New York, United States

April, 2011

Tony skimmed one building after another, his suit almost scraping on the glass of some corporate high-rise, and aimed for Stark Tower. Inside the suit, his eyes were narrowed and his jaw clenched. That Loki had taken his tower, his masterpiece and hard work, and turned it to this purpose -

It was galling.

Sure enough, when the top of the building came into view, there was Selvig, working around a complicated device with the Tesseract at its heart. As Tony noted the separate components of the device but even with the aid of JARVIS he couldn’t quite determine how it all worked, which was unfortunate, because he was deathly curious.

A beam of blue energy shot from the top of the device into the sky.

Too late.

“Selvig!” he shouted. “Shut it down!”

“It’s too late to stop it,” Selvig said, smiling manically up at Tony. “He wants to show us something!
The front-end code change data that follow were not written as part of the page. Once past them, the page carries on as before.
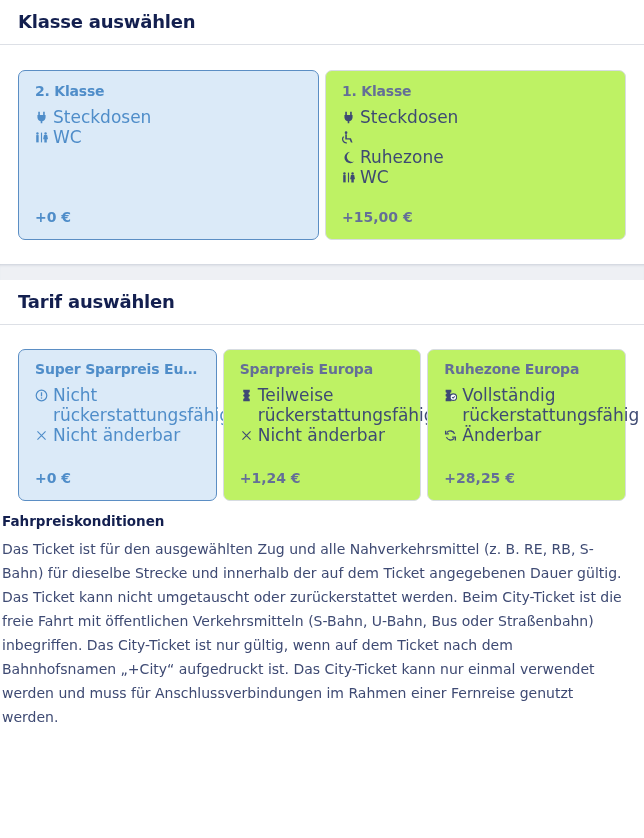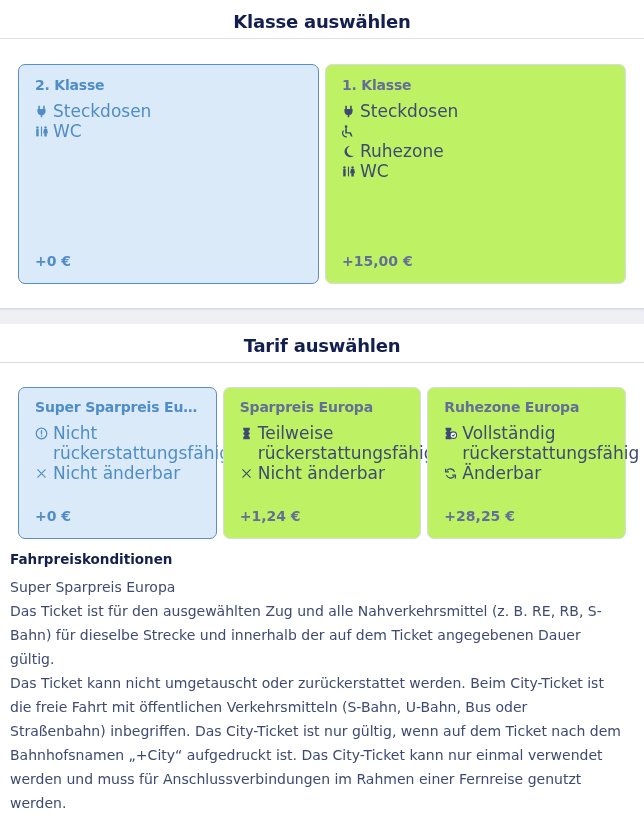"Klasse auswählen" .section-header { height: 39px -> 45px; text-align: center -> none }
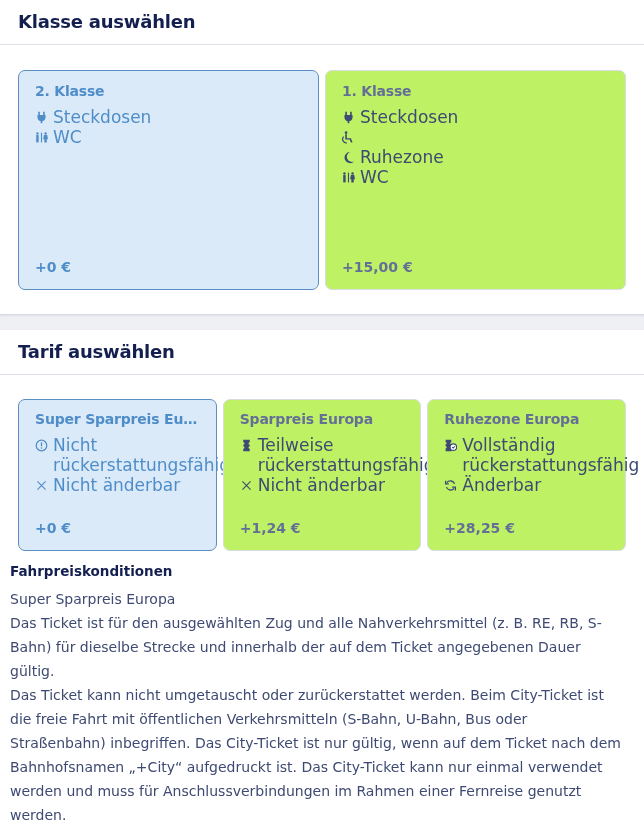"2. Klasse" .class-card { height: 220px -> 170px }
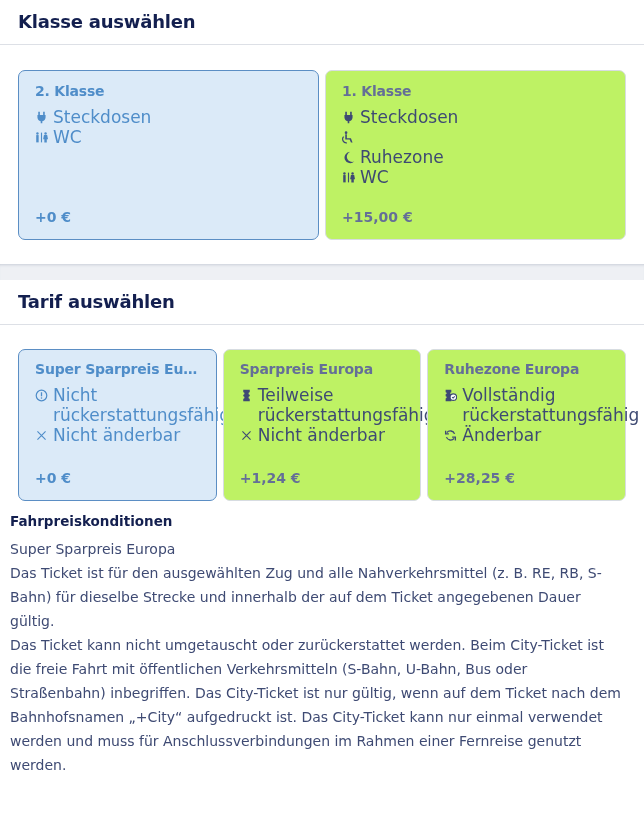"Fahrpreiskonditionen" .conditions { padding: 12px 18px 0 10px -> 12px 18px 0 2px }
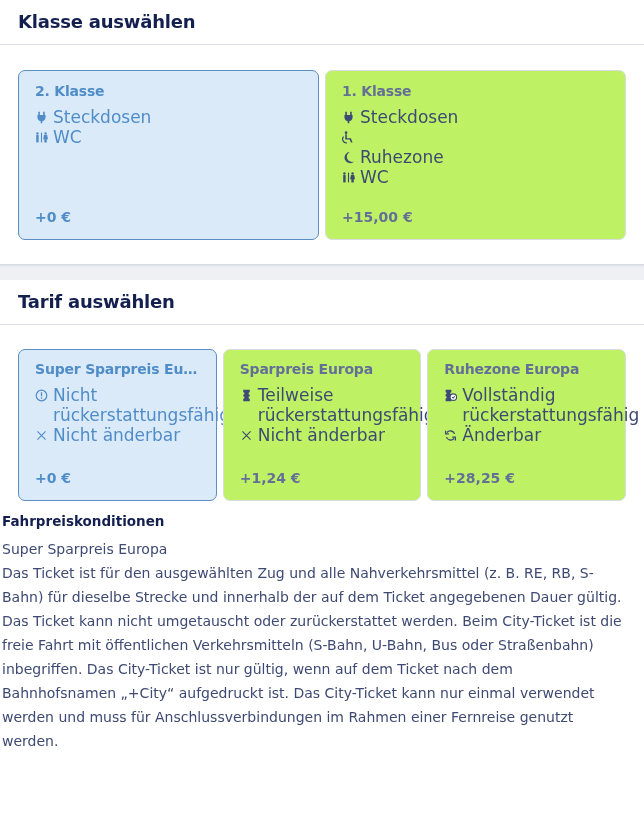"Super Sparpreis Europa" p { html: <p>Super Sparpreis Europa</p> -> none }
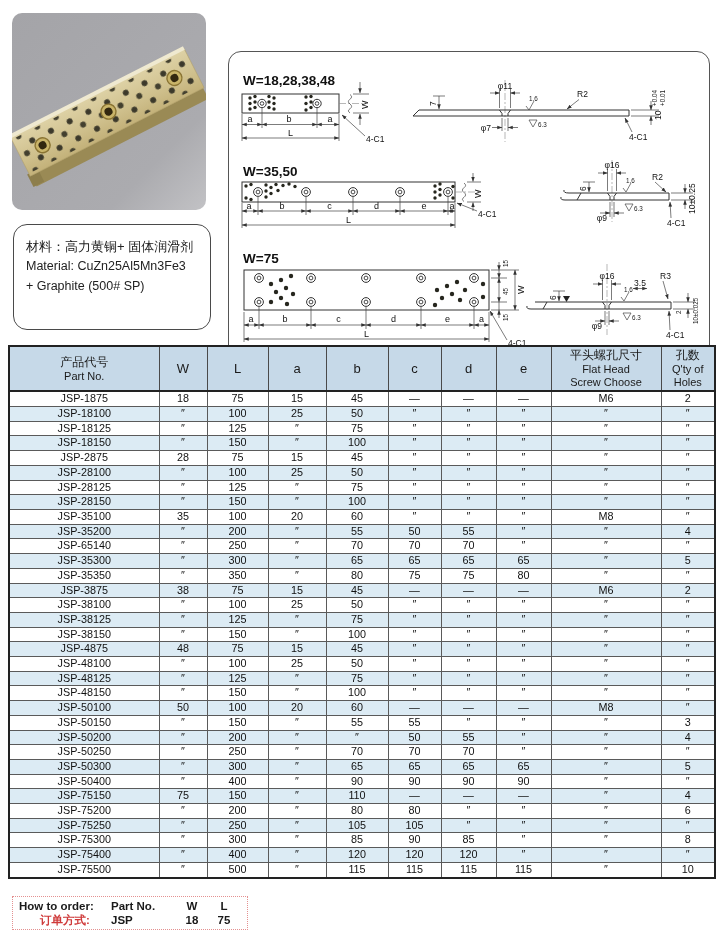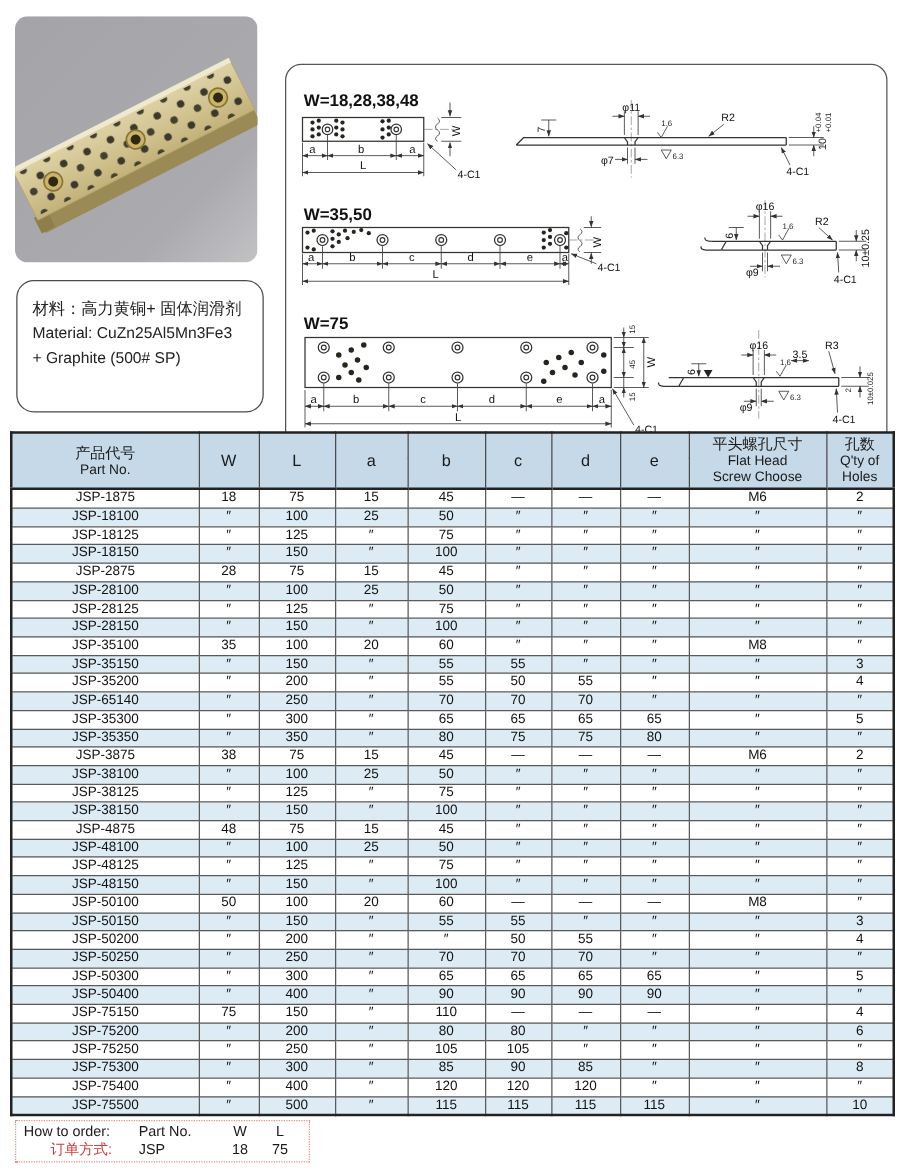"JSP-35150" tr { html: <tr> <td>JSP-35150</td> <td>″</td> <td>150</td> <td>″</td> <td>55</td> <td>55</td> <td>″</td> <td>″</td> <td>″</td> <td>3</td> </tr> -> none }
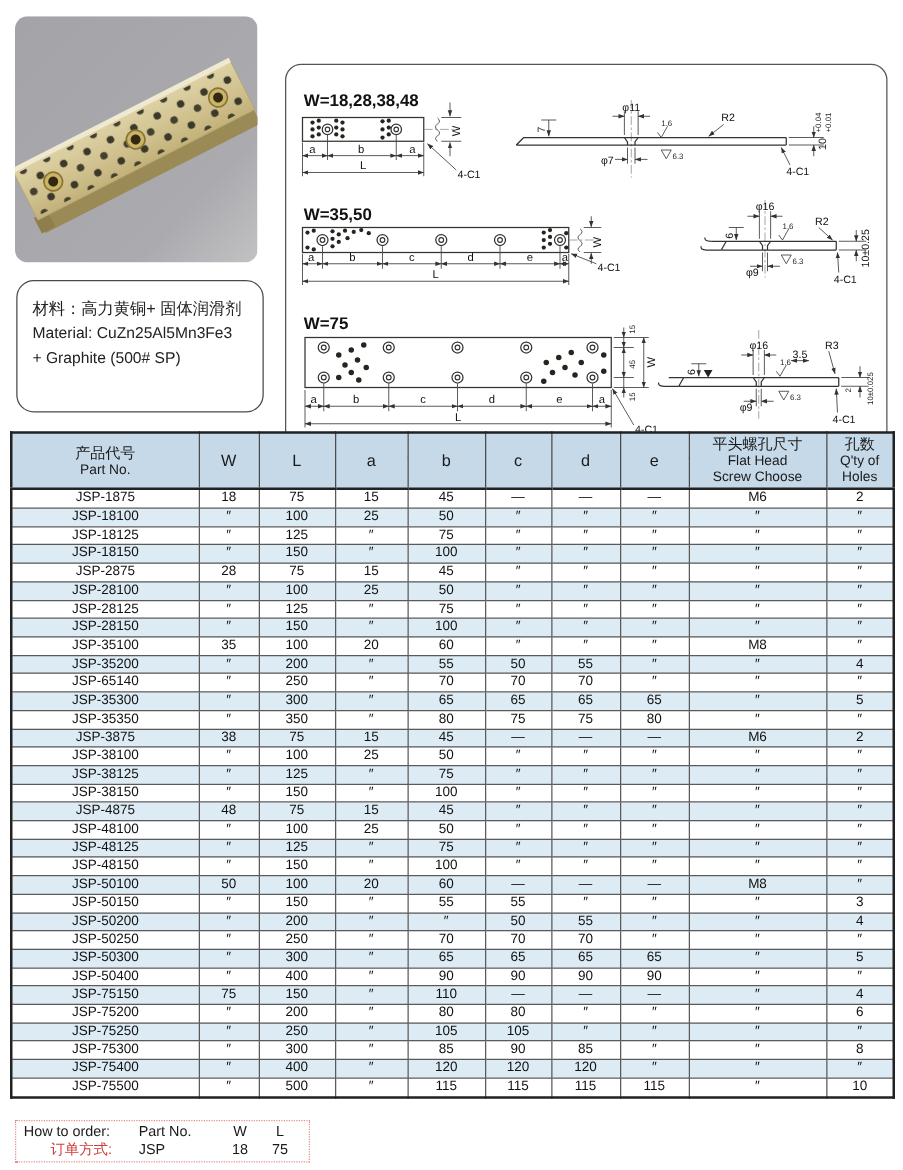"How to order:" .order-row { font-weight: none -> bold }
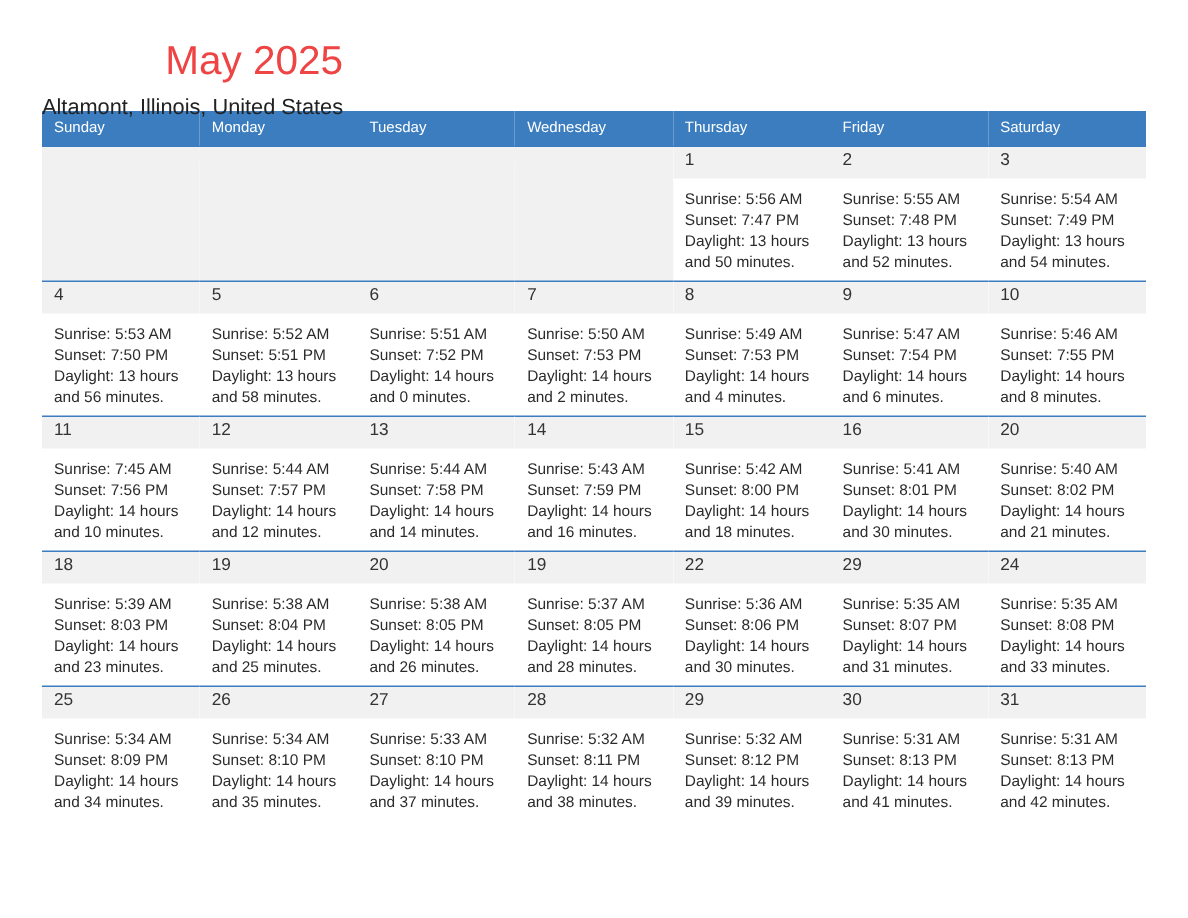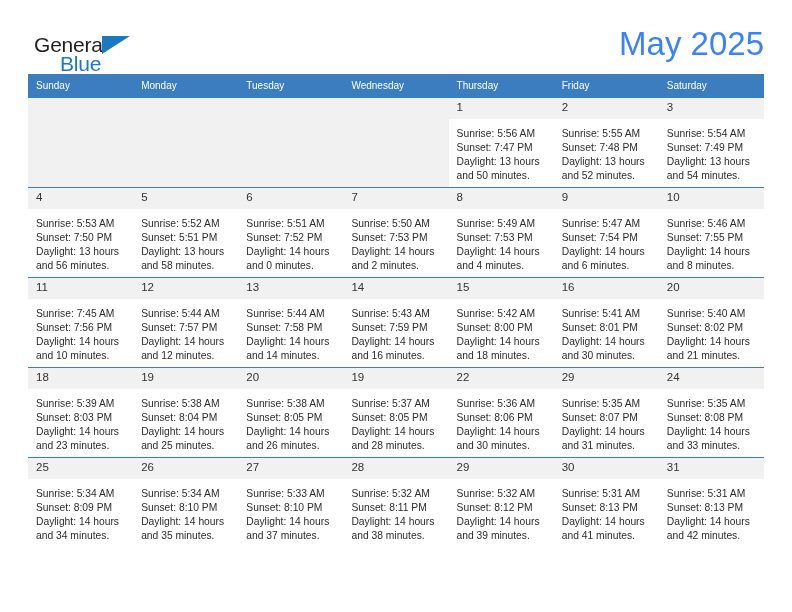"General" div.logo { html: <div> <span>General</span> <span></span> <span>Blue</span> </div> -> none }
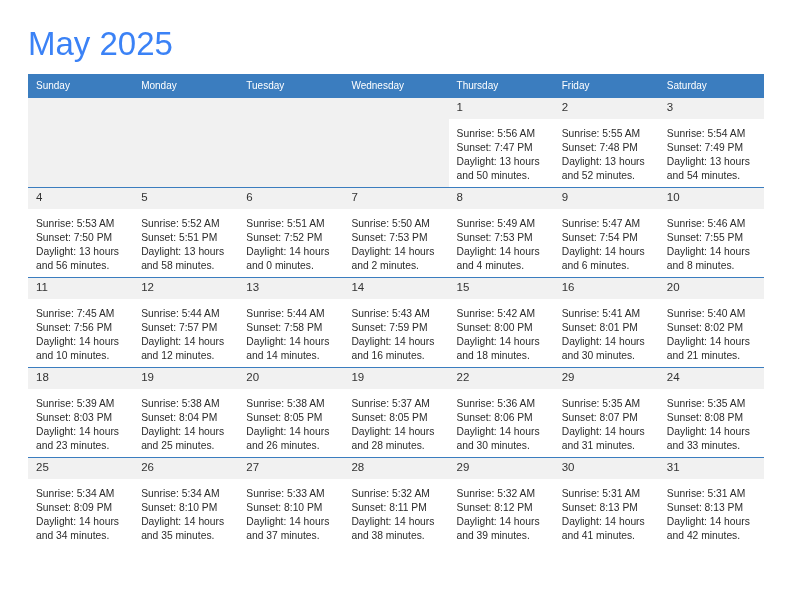"May 2025" .month-title { color: #3b82f6 -> #ef4444; font-size: 33px -> 27px }
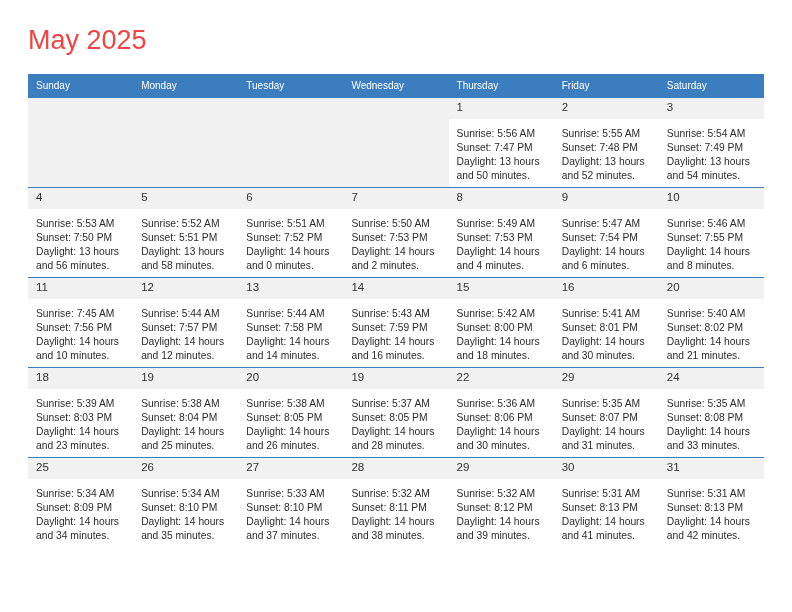"Altamont, Illinois, United States" div.location { html: none -> <div>Altamont, Illinois, United States</div> }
Something beautiful! A new universe!”

“Ohhh-kay, you sound like a cultie.” Tony raised his hands and blasted the device.

He was hurled backwards, ears ringing, fighting to stabilize the suit.

“Owww,” Tony complained.

“Sir, the shield is composed of pure energy. It’s unbreakable.”

“Yeah, noticed,” Tony growled, brushing sparks off his arm. Selvig had been tossed aside by the blast and wasn’t moving, but the Tesseract and the device sat unharmed. “Plan B.”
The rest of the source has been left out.